→ **Required work**:
Each record below should be returned exactly, with its pictures left out.

==== Supplied entries ====

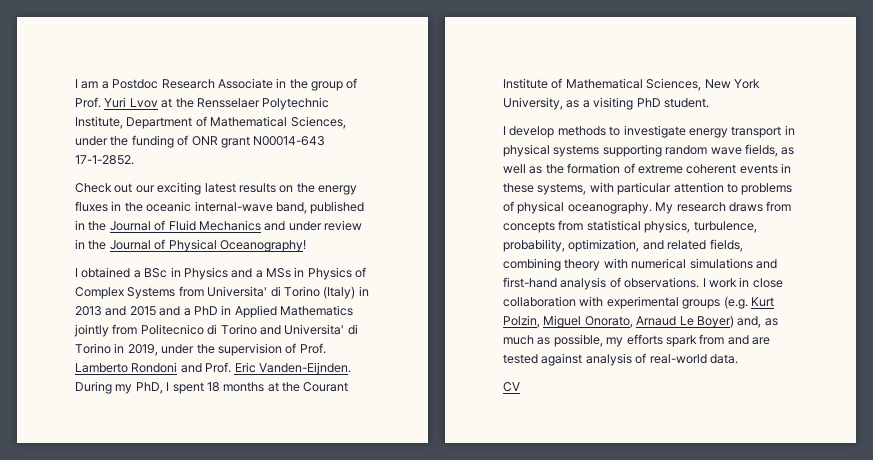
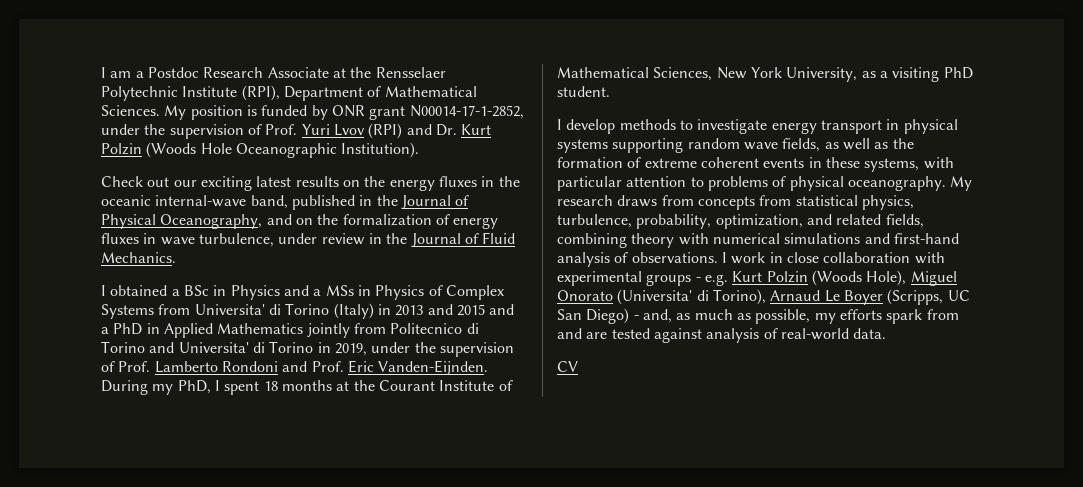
- I am a Postdoc Research Associate in the group of Prof. Yuri Lvov at the Rensselaer Polytechnic Institute, Department of Mathematical Sciences, under the funding of ONR grant N00014-643 17-1-2852.
+ I am a Postdoc Research Associate at the Rensselaer Polytechnic Institute (RPI), Department of Mathematical Sciences. My position is funded by ONR grant N00014-17-1-2852, under the supervision of Prof. Yuri Lvov (RPI) and Dr. Kurt Polzin (Woods Hole Oceanographic Institution).
- Check out our exciting latest results on the energy fluxes in the oceanic internal-wave band, published in the Journal of Fluid Mechanics and under review in the Journal of Physical Oceanography!
+ Check out our exciting latest results on the energy fluxes in the oceanic internal-wave band, published in the Journal of Physical Oceanography, and on the formalization of energy fluxes in wave turbulence, under review in the Journal of Fluid Mechanics.
- I work in close collaboration with experimental groups (e.g. Kurt Polzin, Miguel Onorato, Arnaud Le Boyer) and, as much as possible, my efforts spark from and are tested against analysis of real-world data.
+ I work in close collaboration with experimental groups - e.g. Kurt Polzin (Woods Hole), Miguel Onorato (Universita' di Torino), Arnaud Le Boyer (Scripps, UC San Diego) - and, as much as possible, my efforts spark from and are tested against analysis of real-world data.

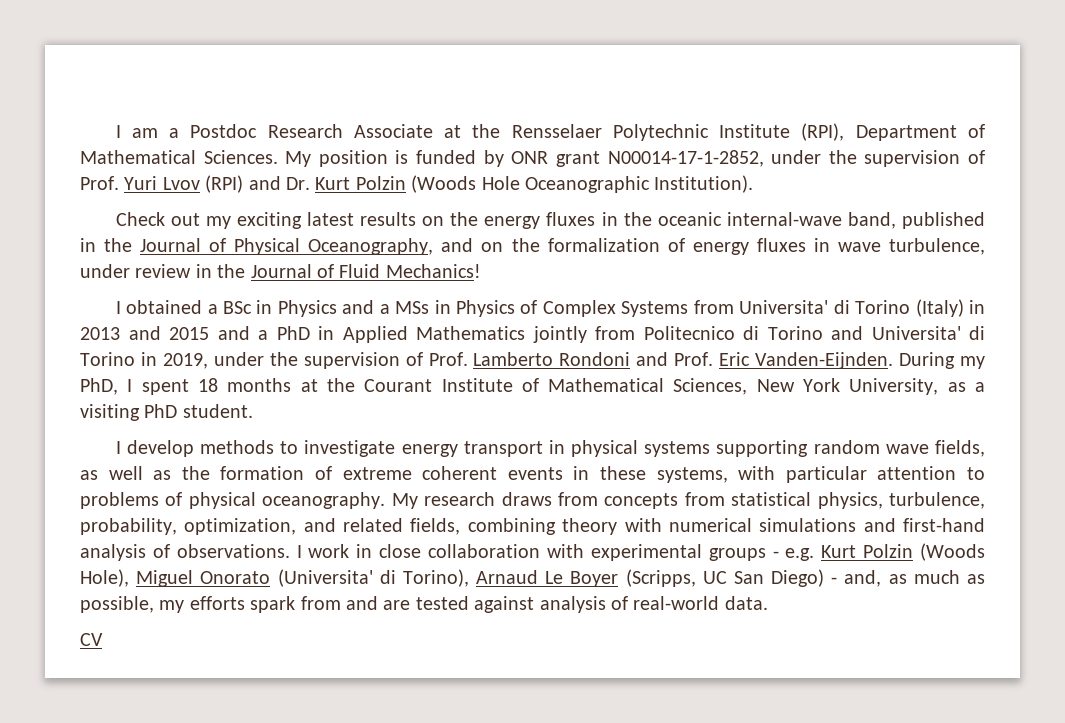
- Check out our exciting latest results on the energy fluxes in the oceanic internal-wave band, published in the Journal of Physical Oceanography, and on the formalization of energy fluxes in wave turbulence, under review in the Journal of Fluid Mechanics.
+ Check out my exciting latest results on the energy fluxes in the oceanic internal-wave band, published in the Journal of Physical Oceanography, and on the formalization of energy fluxes in wave turbulence, under review in the Journal of Fluid Mechanics!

====

→ **Response to this exercise**:
- I am a Postdoc Research Associate in the group of Prof. Yuri Lvov at the Rensselaer Polytechnic Institute, Department of Mathematical Sciences, under the funding of ONR grant N00014-643 17-1-2852.
+ I am a Postdoc Research Associate at the Rensselaer Polytechnic Institute (RPI), Department of Mathematical Sciences. My position is funded by ONR grant N00014-17-1-2852, under the supervision of Prof. Yuri Lvov (RPI) and Dr. Kurt Polzin (Woods Hole Oceanographic Institution).
- Check out our exciting latest results on the energy fluxes in the oceanic internal-wave band, published in the Journal of Fluid Mechanics and under review in the Journal of Physical Oceanography!
+ Check out our exciting latest results on the energy fluxes in the oceanic internal-wave band, published in the Journal of Physical Oceanography, and on the formalization of energy fluxes in wave turbulence, under review in the Journal of Fluid Mechanics.
- I work in close collaboration with experimental groups (e.g. Kurt Polzin, Miguel Onorato, Arnaud Le Boyer) and, as much as possible, my efforts spark from and are tested against analysis of real-world data.
+ I work in close collaboration with experimental groups - e.g. Kurt Polzin (Woods Hole), Miguel Onorato (Universita' di Torino), Arnaud Le Boyer (Scripps, UC San Diego) - and, as much as possible, my efforts spark from and are tested against analysis of real-world data.

- Check out our exciting latest results on the energy fluxes in the oceanic internal-wave band, published in the Journal of Physical Oceanography, and on the formalization of energy fluxes in wave turbulence, under review in the Journal of Fluid Mechanics.
+ Check out my exciting latest results on the energy fluxes in the oceanic internal-wave band, published in the Journal of Physical Oceanography, and on the formalization of energy fluxes in wave turbulence, under review in the Journal of Fluid Mechanics!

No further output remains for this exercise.